The negative spin put on the desire of conservatives to keep government out of our daily lives is a disingenuous, but rampant criticism in today's culture. This book lists point by point historical evidence that the socialist characteristics of government, praised by liberals as humanitarian, have the effect of strangling individual self determination and is therefore detrimental to the American way of life.
Levin's book ignited a new interest in the Constitution in me as he explained the origins of political and economic conservatives' desire to keep Americans free of tyranny. I'm not certain how a liberal-leaning American would accept the premises raised by Levin. But I found his arguments compelling, if not sad. By this account, we have strayed a long way from what our founding fathers envisioned.
12 of 12 people found this review helpful
What did you love best about Ameritopia?
all the content is excellent, info that should be familiar to schoolchildren, should be taught to all school kids. I wish I had had ANY of this content taught to me in the 1960s and 1970s.

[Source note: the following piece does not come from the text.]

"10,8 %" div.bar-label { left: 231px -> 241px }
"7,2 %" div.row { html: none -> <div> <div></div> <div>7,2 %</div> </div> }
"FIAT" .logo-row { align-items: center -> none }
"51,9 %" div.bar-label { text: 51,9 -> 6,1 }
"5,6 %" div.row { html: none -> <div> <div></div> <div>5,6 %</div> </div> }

People simply don't know much of this stuff.
Who would you have cast as narrator instead of Adam Grupper and Mark R. Levin ?
This is the problem area. Adam's voice drones on like a computer synthesized voice. The worst part is being able to determine )or not) whose voice Adam is reading. Is he reading a quotation of another author, or Mark's own words?

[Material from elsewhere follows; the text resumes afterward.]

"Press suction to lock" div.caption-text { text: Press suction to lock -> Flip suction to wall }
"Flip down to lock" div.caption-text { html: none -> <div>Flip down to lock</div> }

I guess it doesn't matter so much WHO reads it, as long as that differentiation can be discerned. A good way improve that would be... to use one male and one female reader when male/female quotes are being read, reserving Mark's words for the main narrator.
This is only real point I care to make (improve the narration). The subject matter is very dry, and it's slow on the uptake, good (or substandard) reading matters more than usual, perhaps. All the ways people expressed their thought in past centuries or past millennia even, their writings take more attention or energy to fully appreciate.